Single by Didrik Solli-Tangen

from the album Guilty Pleasures
- Released: February 2011
- Recorded: 2010
- Genre: Pop
- Length: 3:42
- Label: Universal Norway, Class A
- Songwriter: Diane Warren

Didrik Solli-Tangen singles chronology
| "Best Kept Secret" (2010) | "Compass" (2011) |  |

= Compass (Mark Vincent song) =

2010 song performed by Mark Vincent

Compass is a song written by Diane Warren and originally recorded by Australian singer Mark Vincent, the winner of the third edition of Australia's Got Talent, for his second studio album of the same name (2010).

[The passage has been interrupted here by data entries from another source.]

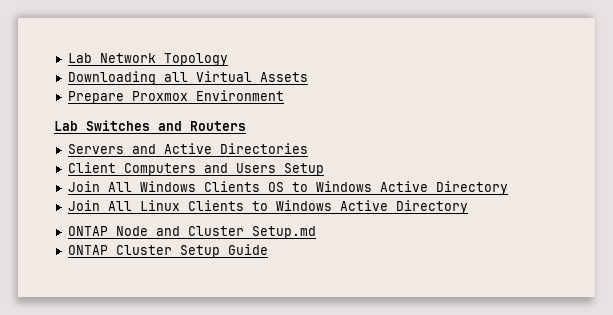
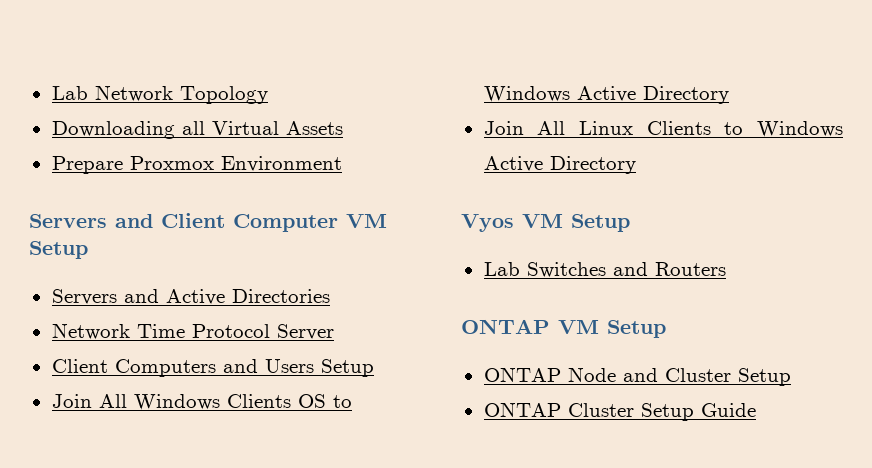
- Lab Switches and Routers
+ Servers and Client Computer VM Setup
+ Network Time Protocol Server
+ Vyos VM Setup
+ Lab Switches and Routers
+ ONTAP VM Setup
- ONTAP Node and Cluster Setup.md
+ ONTAP Node and Cluster Setup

"Compass" was later recorded by Norwegian classical recording artist Didrik Solli-Tangen. It was released in February 2011 through Universal Norway as the third and final single from Solli-Tangen's debut studio album Guilty Pleasures (2011). The song failed to chart.

== Track listing ==
Digital download
1. "Compass" - 3:42

==Sam Bailey version==

In 2014, "Compass" was recorded by English singer Sam Bailey, the winner of the tenth series of The X Factor. It was released as the second single from her debut studio album The Power of Love on 16 March 2014. The song received its debut airplay on BBC Radio 2 on 18 February 2014. On 24 February, the official audio track was uploaded to YouTube.